In Limbo

[Jamiet]

Don't make too much of it, i was referred to the director of the houston ALS clinic, then to the co-director. Supposedly, they say with 110% certainty i don't have ALS.

Great, so what's got me so screwed up..

Don's is the name, several others also. I live a hop-skip and a jump (few miles as the crow flies) from the Farm.. Interesting.

Were you back after Katrina, do you think that had anything to do with your issues. Mine popped up right after Katrina and i did work in NO by the NASA facility right after Katrina.

 

[Pythia]

Strong is not listed as an ALS clinic or center on the alsa.org web site but they have a wonderful reputation.

I want to start researching the current research on ALS; does anyone know of a good place to start?

Thanks,
Pythia

 

[ltr]

Pythia - Strong is an MDA certified ALS Clinic . That is what to look for. Like CJ said on another post, the MDA provides funds and such to the MDA/ALS Clinics. Not sure why it is not listed there, I didn't look. But, the MDA referred me there and they are listed on their own site as MDA. There MDA Clinic is every Wednesday. Dr. Hermann is the Director of the MDA Clinic at Strong. Here is the link....

http://stronghealth.com/services/neurology/clinicalservices/mdaclinic.cfm

 

[screwedagain]

I can't recall anything happening before surgery, other than about 2 weeks before the operation I started having pain in my right leg (all of the pain from my back injury was down my left leg up to that point).
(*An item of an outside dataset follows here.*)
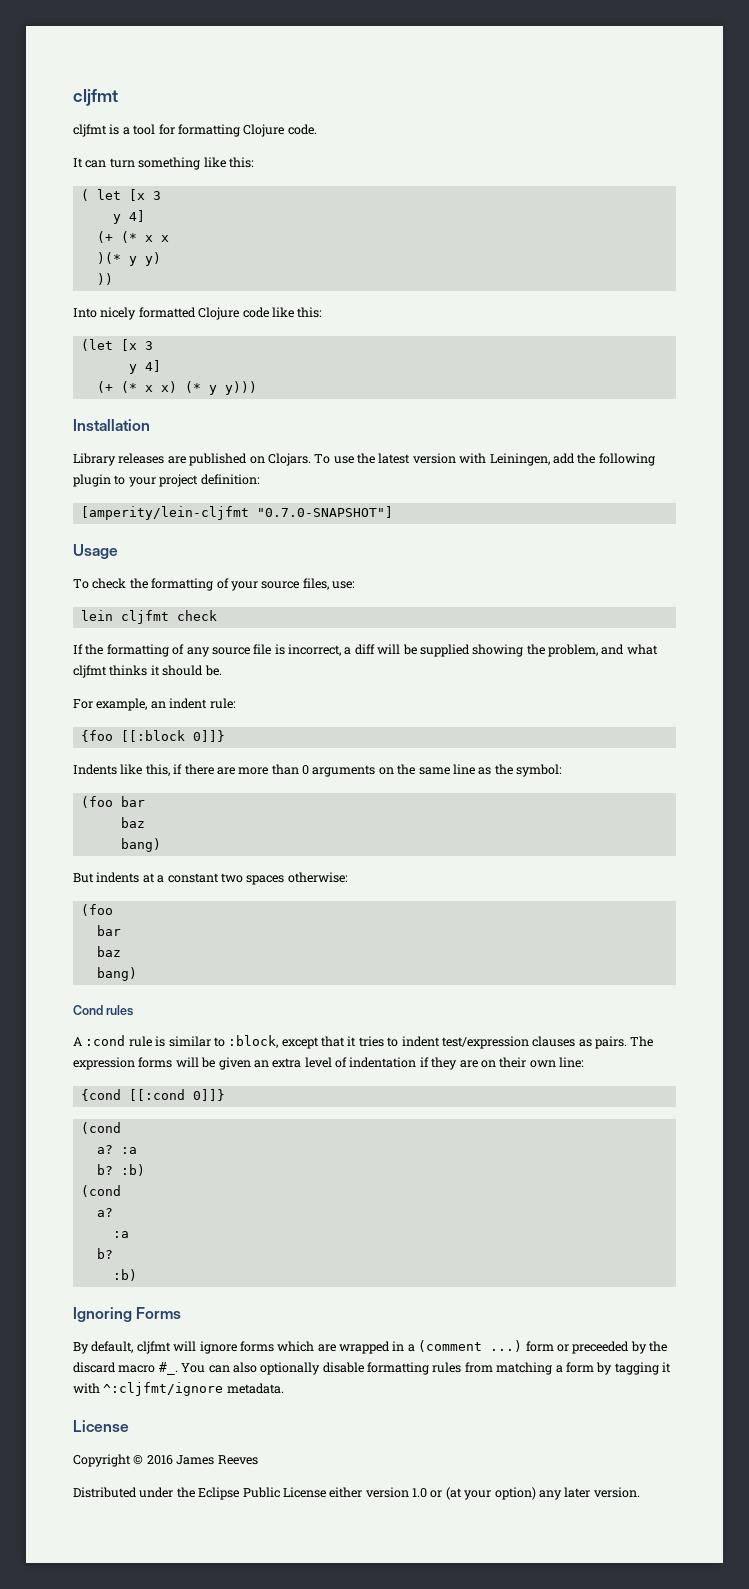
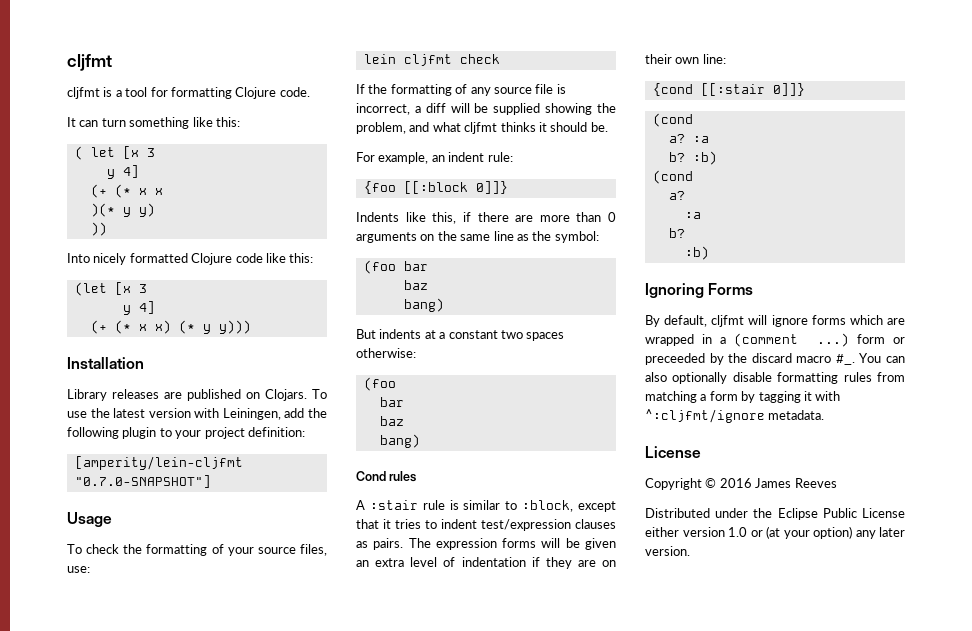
[85,1035,126,1046] :cond -> [369,500,418,510] :stair
[128,1089,185,1101] [[:cond -> [700,83,765,96] [[:stair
I told my ortho, and he said that sometimes swelling can jump to the other side and irritate the nerve root there, too.

Immediately after surgery (6/21) and the post-op pain, for about 2 weeks I had very little pain, no twitching, no gagging. Then my shoulder pain and hand swelling started, then in mid August I started getting weakness in my right hand and the twitching started in my legs.

The other day I was playing with my nieces (I have 3 - 6 yrs and 15 month old twins), and the next day I was in excruciating pain - my forearms were really tired, and it felt like someone was stabbing me in my bicep just above the elbow.

Oh - just got a call from my neuro's office, too - my blood tests (for autoimmune disorders) were normal. I asked them to have the doctor call me so I can ask him if he saw something in the EMG other than the fascics.

Jamie - I was back only briefly after Katrina. I evacuated that Sunday to San Antonio (which took about 18 hours), spent a week in a hotel with my two cats, and then drove home to NY. In the meantime, I wound up getting a job offer here, so in mid-September I drove back down to get the rest of my stuff and haven't been back since...

 

[screwedagain]

Well, I just talked to my neuro, Dr. Evasive. I got him to admit that there was "evidence of denervation" on the EMG - I'm not sure if that's the same thing as there being fasciculations, or if there was something else (abnormal waves or whatever). He did say that it was suspicious for ALS, but that he wasn't sure, blah, blah, blah...

Also had a follow-up visit with my ortho. On the good-yet-possibly-useless-and-a-bit-ironic news front, my back is healing nicely. Yeah, great. I asked if there was any way that my surgery could have caused twitching - naturally, no, it could really only cause muscle spasms in the L5-S1 corridor, but not in both legs like I am having, blah, blah, blah....

 

[guwainengle]

Hi Screwedagain--

I was thinking of you when I read the US News and World Report magazine for the Best rated Hospitals-- Believe it or not-- The Mayo in Rochester MY is rated #1 in Neurology.. I did not even know Mayo have a facility there. You may want to check this one out-- I am not good with geography or spelling but I think this is Upstate and close you. Mayo is known to be one of the best and the magazine rated alot of different aspects. Hope this helps you on your search for diagnosis.

G

 

[ltr]

G - nice try! That Mayo is Rochester, Minnesota. I'm not good at geography either! Actually, my clinic is in Rochester, NY and I would be sooo happy if there was a Mayo there as well. But, it was a nice thought. :-D

 

[guwainengle]

Sorry-- thought there was only 1 Rochester.

G

 

[Al]

Well if the President is bad at geography , how do you regular folks expect to be? LOL
Al.

 

[Peg B]

Hi Screwedagain,

You are so young and I am so sorry you have to go through this. But you are obviously strong and bright and have been through a lot. I would like to stress a couple of points. @1 FINISH THAT DEGREE. I hope you are registered for this semester. You will have it under your belt and the time is going to pass anyway. It will be better to have the Masters than not. I met a man two weeks before he and his wife died in a car accident, visiting his mother on spring vacation. I knew something was wrong with his hand when I shook it but had no idea he had ALS for over 30 years. He got DX when he was working on his PhD and told his advisor - "I have to finish my PhD fast." and he did and had a wonderful career as a school administrator. Please let us know about your decision regardig school.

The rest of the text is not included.